Ich unterbrach Dr. Juan, ich fragte ihn, was ihn bewogen habe, sich vom sowjetischen Kommunismus zu trennen. „Vor allem war es der Produktionsapparat, die herabwürdigende, papageienhafte Abrichtung. Unter ständiger Kontrolle. Diese Sektierer fordern unverhüllt totalen Kadavergehorsam. Alle sind für alle verantwortlieh, wie Dostojewskij sagt. Erst nach Leningrad bin ich ein richtiger Marxist geworden. Der Messianismus“ zog mich an, der Wille, die Welt zu verwandeln. Die Bibel war mir ein unbekanntes Buch bis jetzt. Jetzt lese ich sie. Ich bin überrascht, zu entdecken, daß auch den Christen die Verwandlung dieser Welt aufgetragen ist, die Verwandlung zur Gerechtigkeit. Christus hat uns ein Beispiel gegeben. Als ich die Szene von der Fußwaschung las, sind mir die Tränen gekommen. Das ist eine Szenel Dabei kam mir in den Kopf: Warum sieht man so wenig Priester im Urwald? Rom müßte etwas von der Gewalt des Kremls haben. Gehet hinaus und lehret die Völker — so befahl Christus!“

„Man kann nur solche hinausschicken, die vorhanden sind“, wandte ich ein. Ich hätte freilich hinzufügen müssen: In Europa gibt es genug überflüssige Priester. Muß denn in jedem Dorf, das einen kleinen Spaziergang vom nächsten liegt, ein Pfarrer residieren? Könnten nicht viele Stellen von Laien besetzt werden? Warum gibt es kein Diakonat der Helfer? Intellektuelle wie den Dr. med. Juan Montalva kenne ich in Südamerika genug. Die Mehrheit der Professoren, Ingenieure, Schriftsteller, Künstler führt die nämliche Sprache wie er, wenn sie sich nicht mit Haut und Haar dem Kommunismus verschrieben haben. Mit Milchpulver und Haferflocken wird diese Geisterschlacht, die den Erdball ergriffen hat, nicht entschieden. Westdeutschland hat begriffen, was die Stunde schlägt. In den lateinamerikanischen Ländern hat man mit Erstaunen von dem Opfergeist Kenntnis genommen, zugleich aber auch die Warnung ausgesprochen vor Vertrauensseligkeit in der Verteilung der Spenden. Der Herr hat die Völker auf die Wurfschaufel genommen, darum ist die Erde in Aufruhr. Der Haß der Unterdrückten, Ausgebeuteten schreit schon lange genug zum Himmel. Heroische Eingriffe in unsere Lebenshaltung und Gewohnheiten sind notwendig, uneigennützige Hilfe, frei von Politik und Business.

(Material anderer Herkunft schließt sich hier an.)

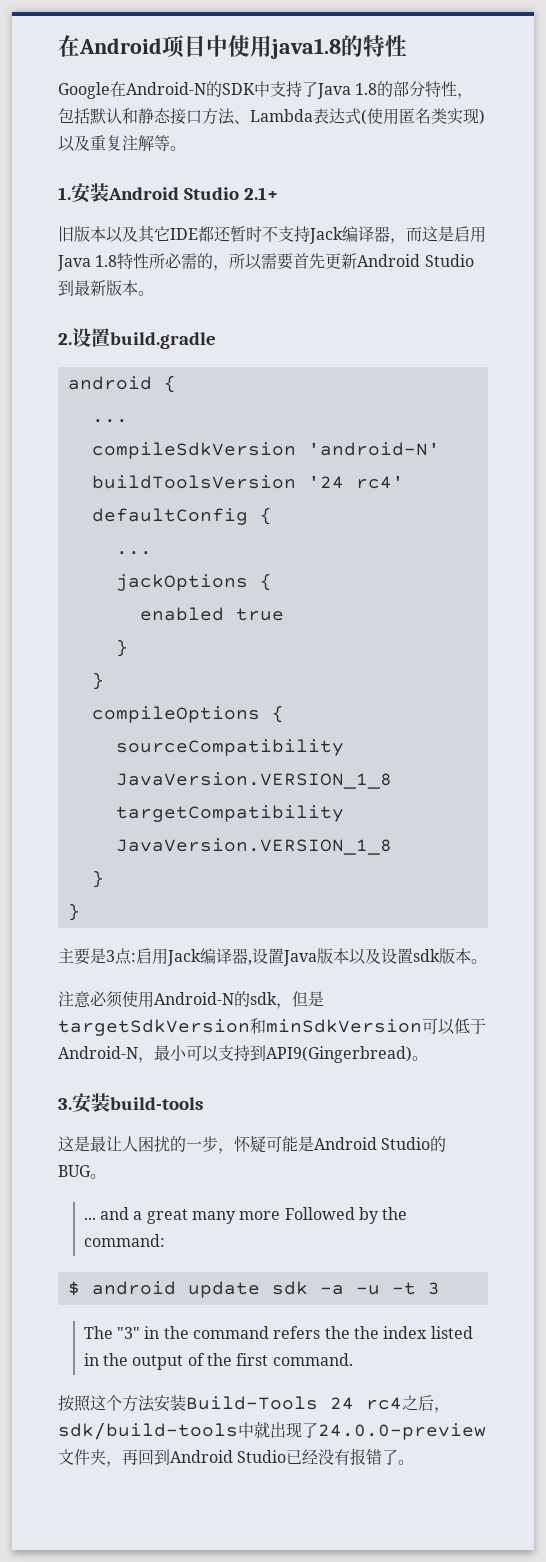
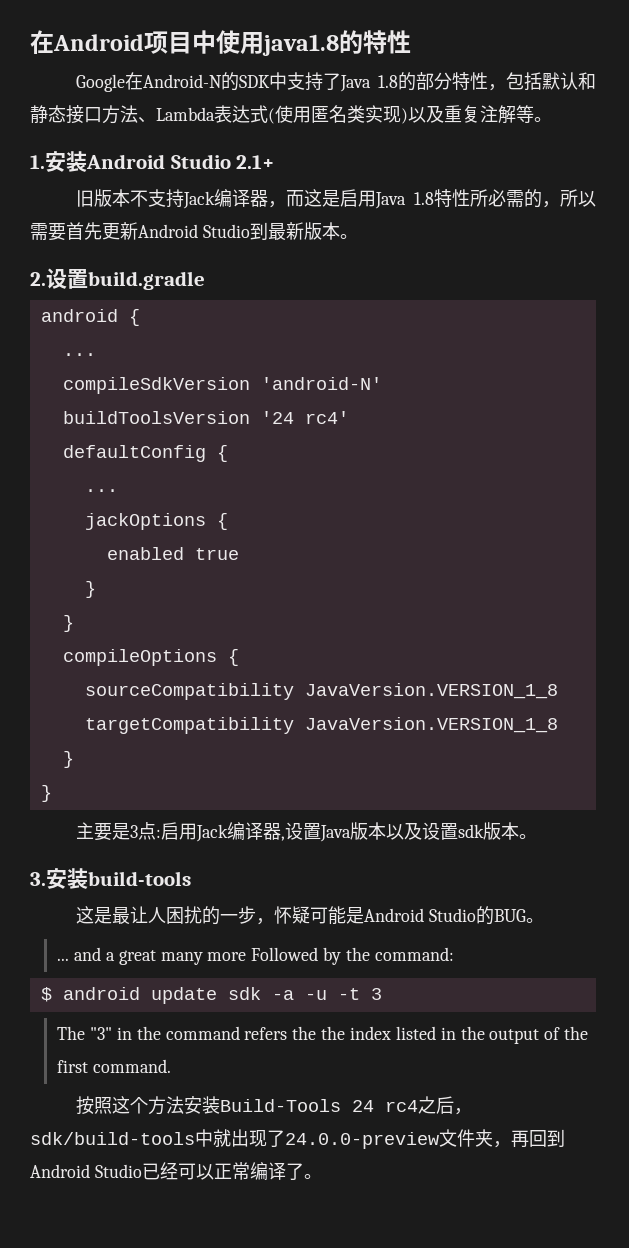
[106,226,262,243] 以及其它IDE都还暂时 -> (131, 198) none
[58,991,324,1009] [58,1018,486,1036] [58,1045,428,1063] // 注意必须使用Android-N的sdk，但是targetSdkVersion和minSdkVersion可以低于Android-N，最小可以支持到API9(Gingerbread)。 -> (538, 836) none
[318,1448,383,1465] 没有报错 -> [177,1162,286,1180] 可以正常编译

Welches Wunder! Der „Osservatore Romano“ kündigt soeben an, daß die katholischen Laien der ganzen Welt aufgerufen werden sollen, einen Beitrag zur Apostolatsarbeit in Südamerika zu leisten. Die Notrufe aus diesen Ländern waren also nicht umsonst. So hat nachträglich der Eucharistische Weltkongreß in Rio de Janeiro vor fünf Jahren zu den vielen Früchten noch einen Spätling gebracht, die päpstlichen Freiwilligen.

Das luso-tropische Reich, Portugal und Brasilien, 80 Millionen Menschen portugiesischer Sprache diesseits und jenseits des Atlantischen Ozeans, feierten im August dieses Jahres den fünfhundertjährigen Todestag des Infanten Dom Henrique. Er war es, der in Sagres, dem südportugiesischen Kap unweit von St. Vincente, dem Promomtorium Sacrum der Alten Welt, durch die Gründung einer Schule für nautische Forschung und Seefahrt den Grundstein der Großmacht •Portugals legte. Dieses Land der „Kreuzträger Christi“ hat größere Taten als alle anderen Nationen vollbracht, wenn man Umfang und Bevölkerungszahl in Rechnung einbezieht. Hier lichteten die Karavellen Christi die Anker und entdeckten Brasilien, das sie „terra da Santa Cruz“ tauften. Nach Moskaus Konzept soll Brasilien der Gegenspieler der Vereinigten Staaten werden. Die Sowjets und seit einem Jahr auch Rotchina haben dorthin ihre erfahrensten Agitatoren geschickt.

„Es geht ein Grauen um die Erde.“ Allzulang fand uns der Herr schlafend.